The task
Here the job is to repeat the listing exactly, but not the pictures in it.

----- Supplied material

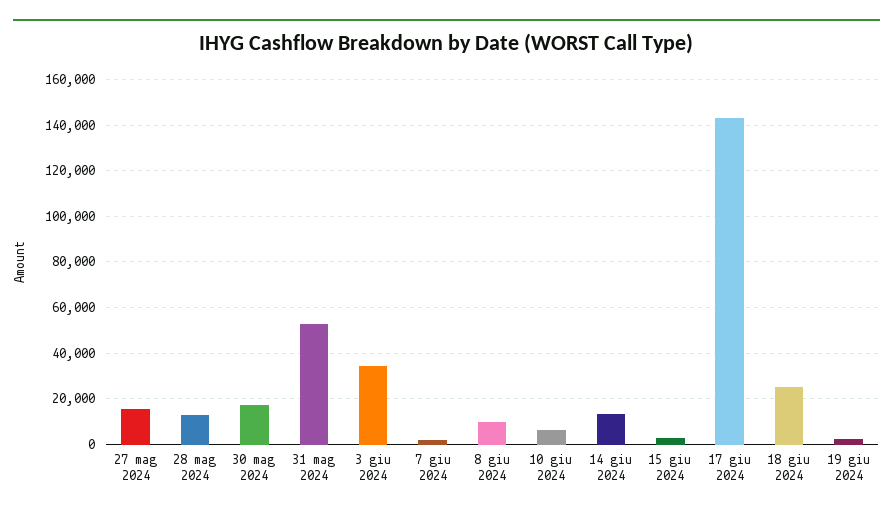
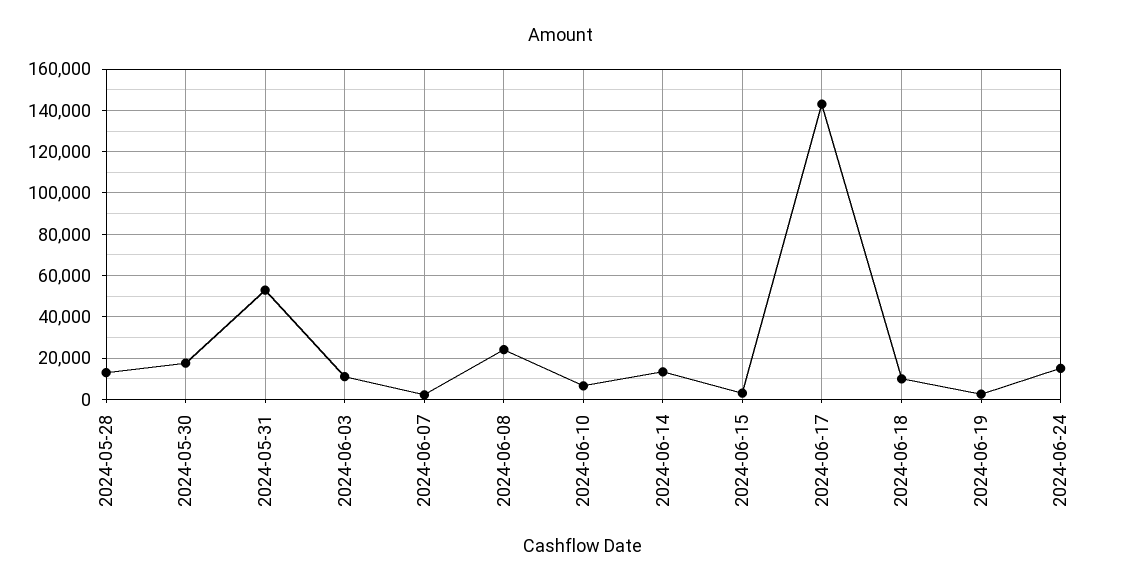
27 mag 2024: 15000 -> none
3 giu 2024: 35000 -> 10000
8 giu 2024: 10000 -> 25000
18 giu 2024: 25000 -> 10000
2024-06-24: none -> 15000

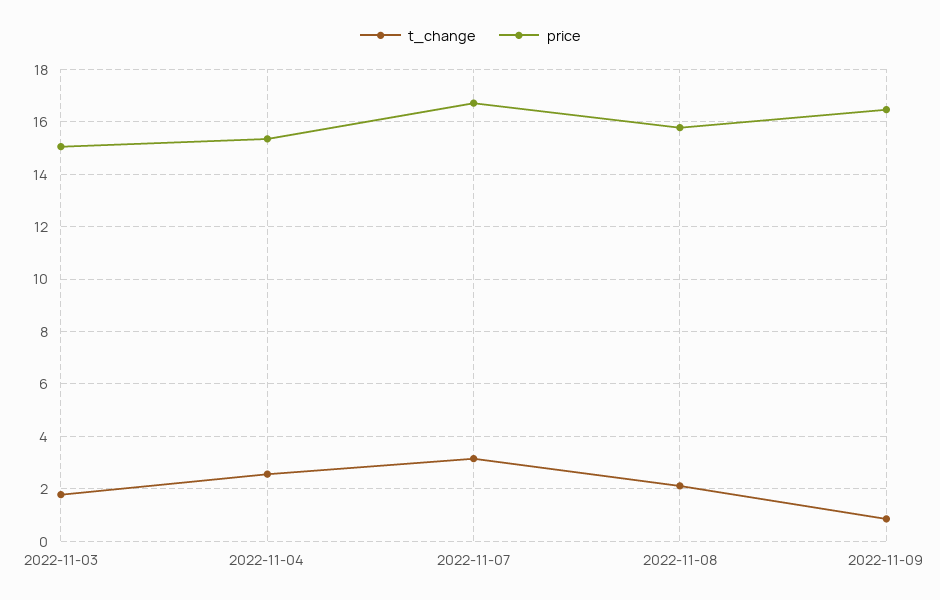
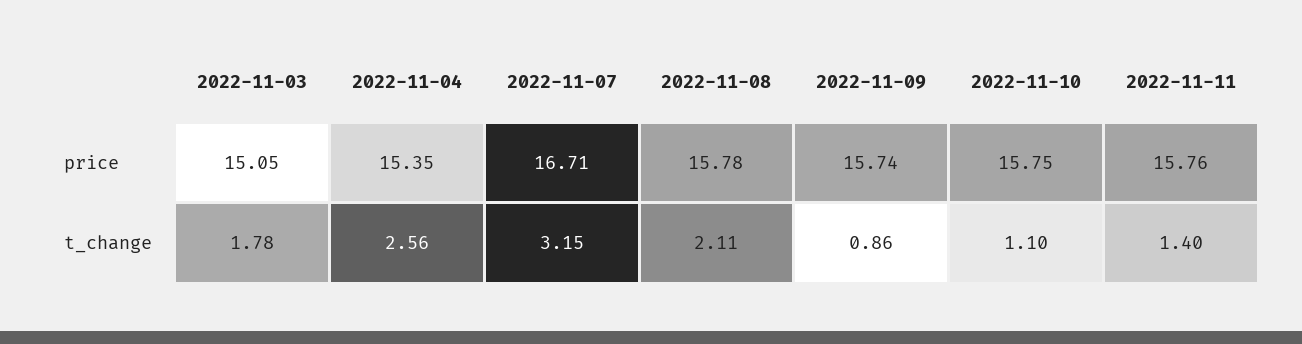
price, 2022-11-09: 16.5 -> 15.74
price, 2022-11-10: none -> 15.75
price, 2022-11-11: none -> 15.76
t_change, 2022-11-10: none -> 1.1
t_change, 2022-11-11: none -> 1.4

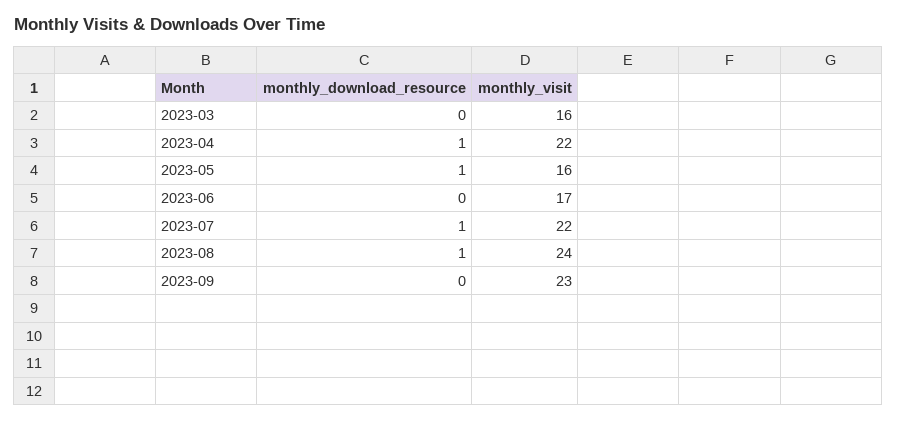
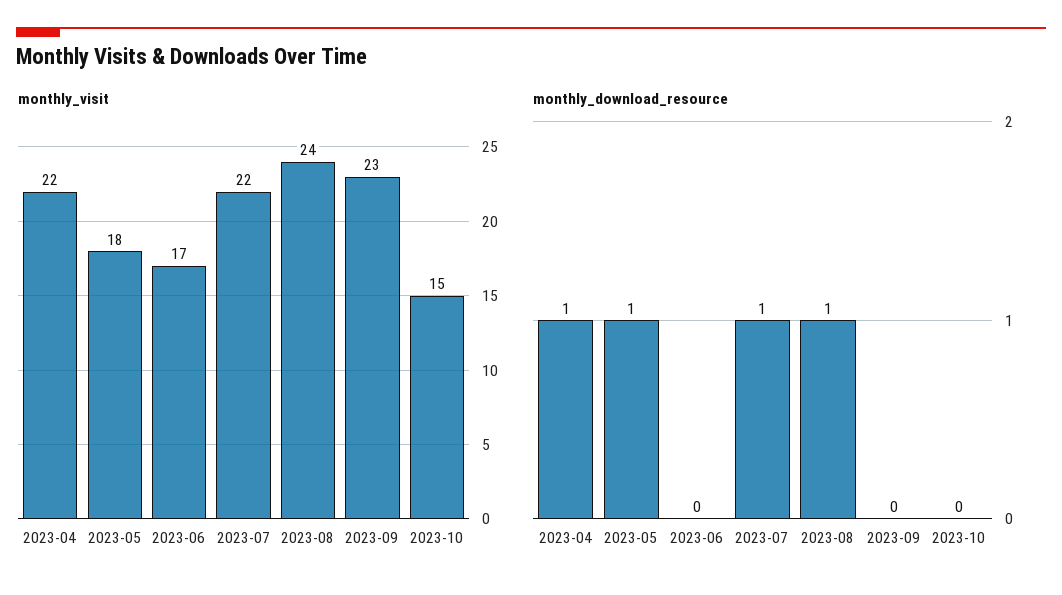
monthly_download_resource, 2023-03: 0 -> none
monthly_visit, 2023-03: 16 -> none
monthly_visit, 2023-05: 16 -> 18
monthly_visit, 2023-10: none -> 15
monthly_download_resource, 2023-10: none -> 0

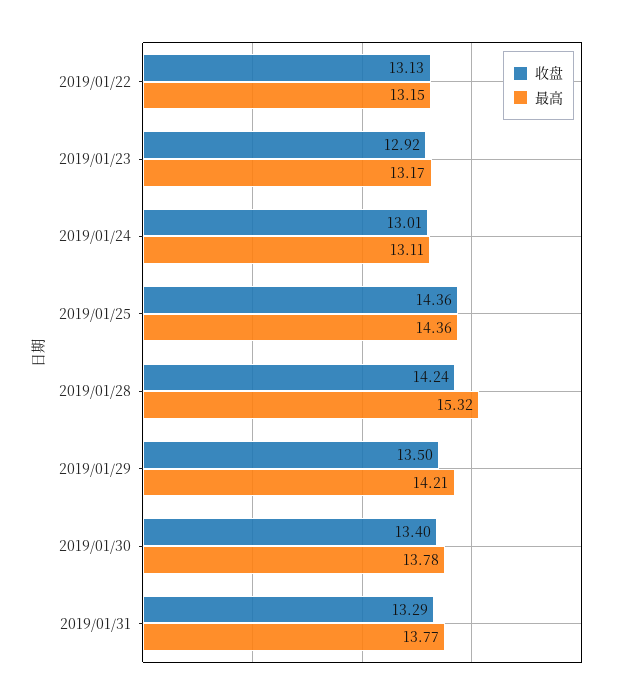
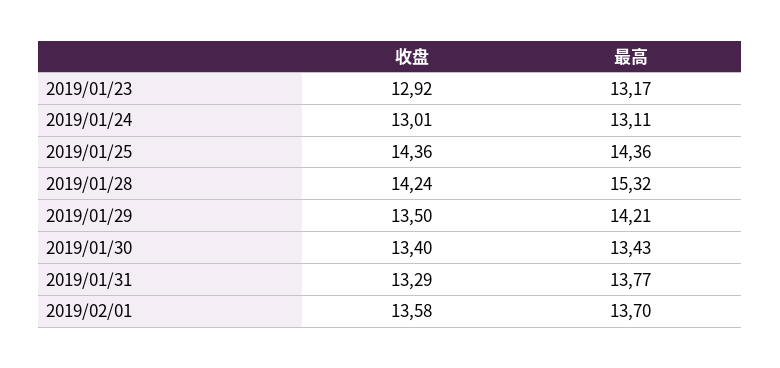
收盘, 2019/01/22: 13.13 -> none
最高, 2019/01/22: 13.15 -> none
最高, 2019/01/30: 13.78 -> 13.43
收盘, 2019/02/01: none -> 13.58
最高, 2019/02/01: none -> 13.7

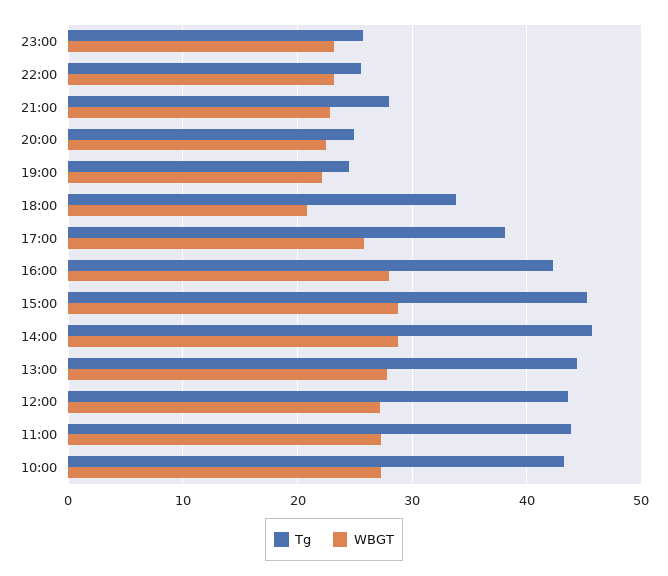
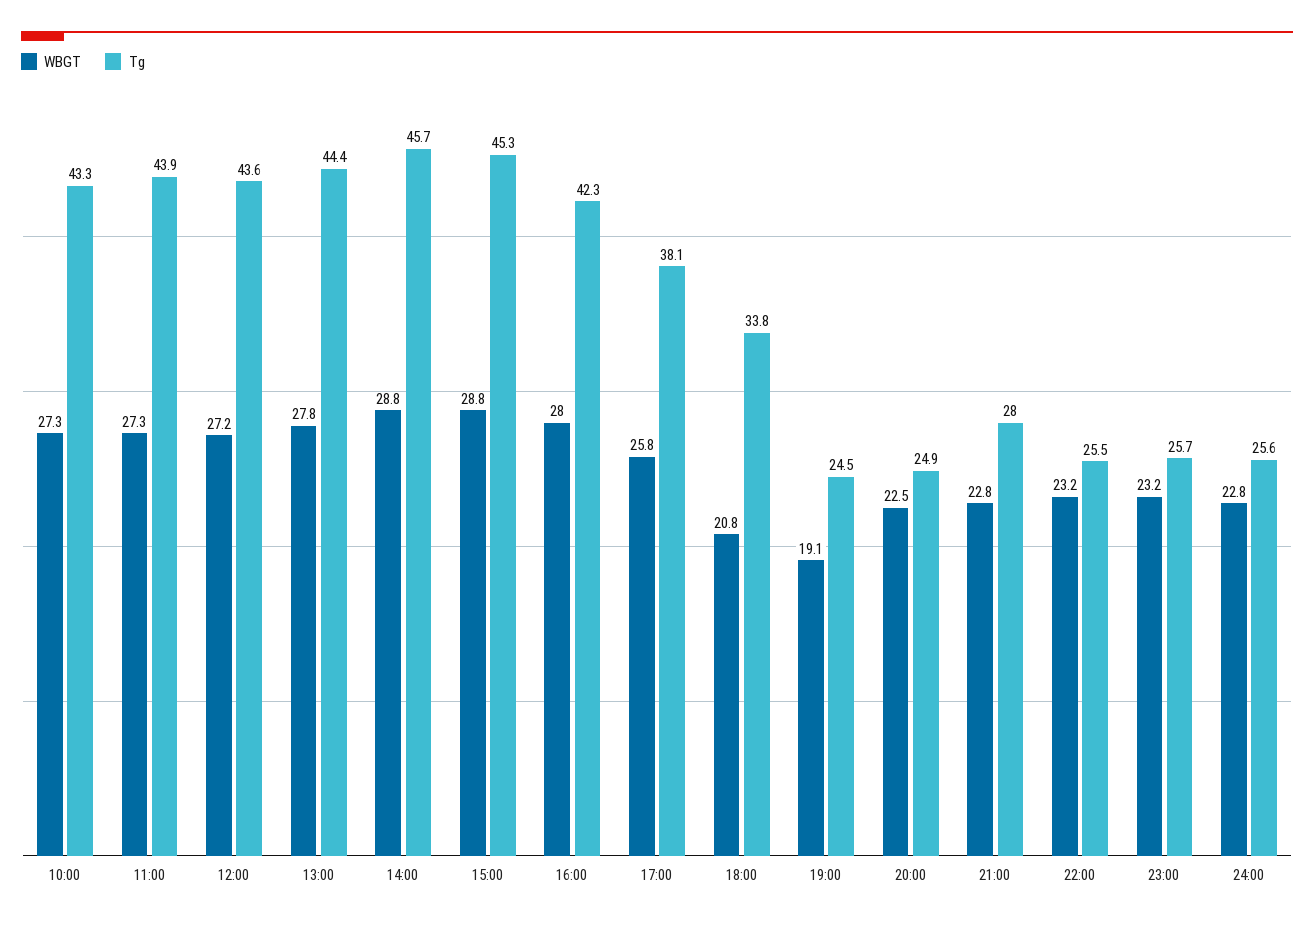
WBGT, 19:00: 22 -> 19.1
WBGT, 24:00: none -> 22.8
Tg, 24:00: none -> 25.6

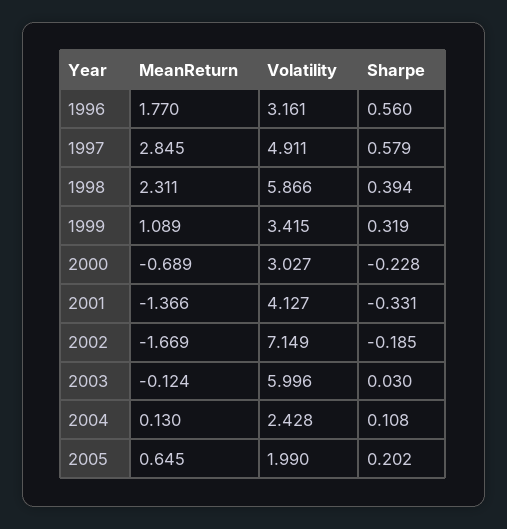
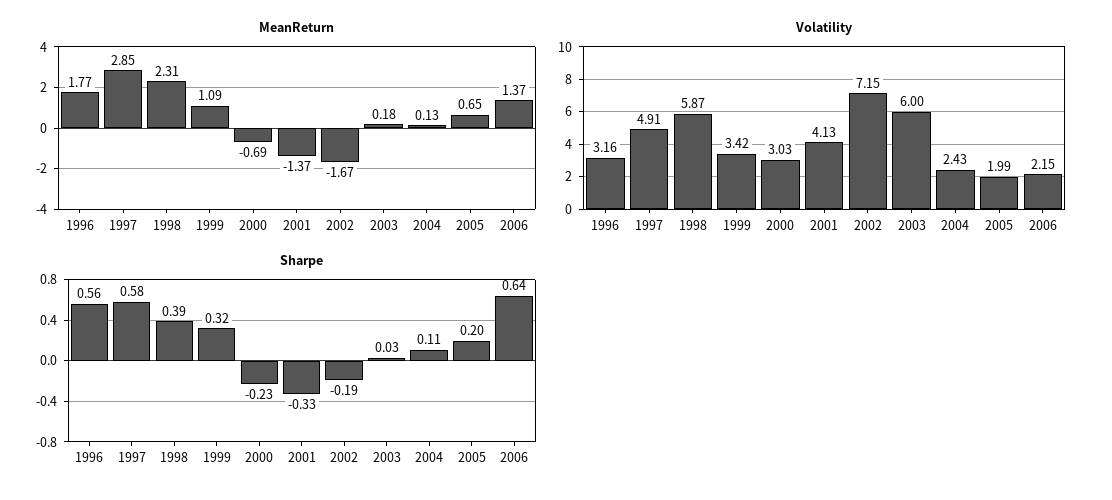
MeanReturn, 2003: -0.124 -> 0.18
MeanReturn, 2006: none -> 1.37
Volatility, 2006: none -> 2.15
Sharpe, 2006: none -> 0.64

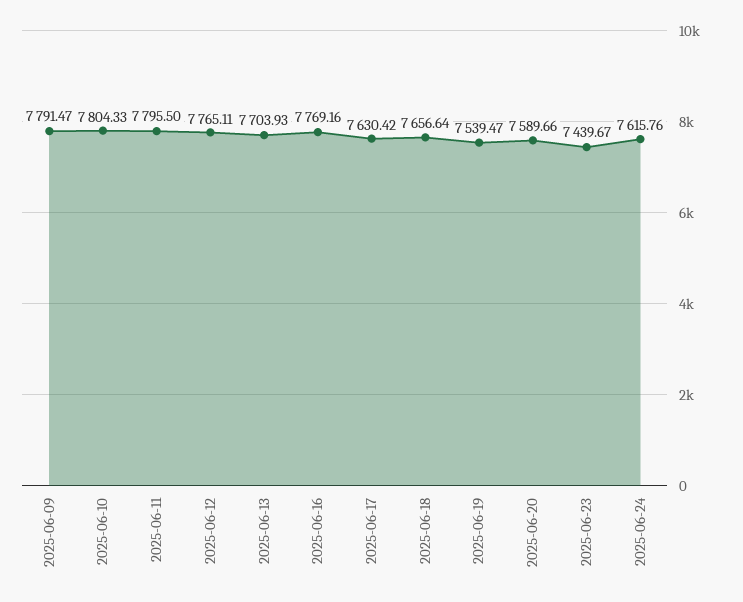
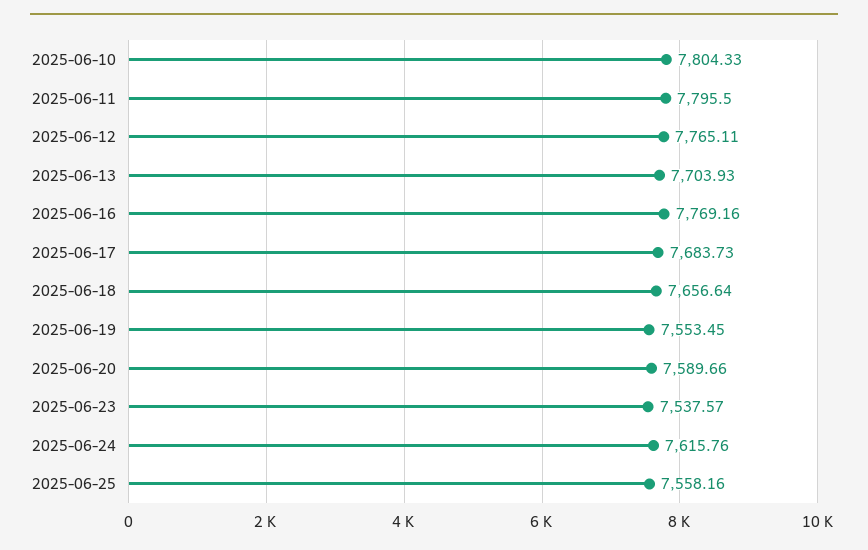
2025-06-09: 7791.47 -> none
2025-06-17: 7630.42 -> 7683.73
2025-06-19: 7539.47 -> 7553.45
2025-06-23: 7439.67 -> 7537.57
2025-06-25: none -> 7558.16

----------

Written response
27 mag 2024: 15000 -> none
3 giu 2024: 35000 -> 10000
8 giu 2024: 10000 -> 25000
18 giu 2024: 25000 -> 10000
2024-06-24: none -> 15000

price, 2022-11-09: 16.5 -> 15.74
price, 2022-11-10: none -> 15.75
price, 2022-11-11: none -> 15.76
t_change, 2022-11-10: none -> 1.1
t_change, 2022-11-11: none -> 1.4

monthly_download_resource, 2023-03: 0 -> none
monthly_visit, 2023-03: 16 -> none
monthly_visit, 2023-05: 16 -> 18
monthly_visit, 2023-10: none -> 15
monthly_download_resource, 2023-10: none -> 0

收盘, 2019/01/22: 13.13 -> none
最高, 2019/01/22: 13.15 -> none
最高, 2019/01/30: 13.78 -> 13.43
收盘, 2019/02/01: none -> 13.58
最高, 2019/02/01: none -> 13.7

WBGT, 19:00: 22 -> 19.1
WBGT, 24:00: none -> 22.8
Tg, 24:00: none -> 25.6

MeanReturn, 2003: -0.124 -> 0.18
MeanReturn, 2006: none -> 1.37
Volatility, 2006: none -> 2.15
Sharpe, 2006: none -> 0.64

2025-06-09: 7791.47 -> none
2025-06-17: 7630.42 -> 7683.73
2025-06-19: 7539.47 -> 7553.45
2025-06-23: 7439.67 -> 7537.57
2025-06-25: none -> 7558.16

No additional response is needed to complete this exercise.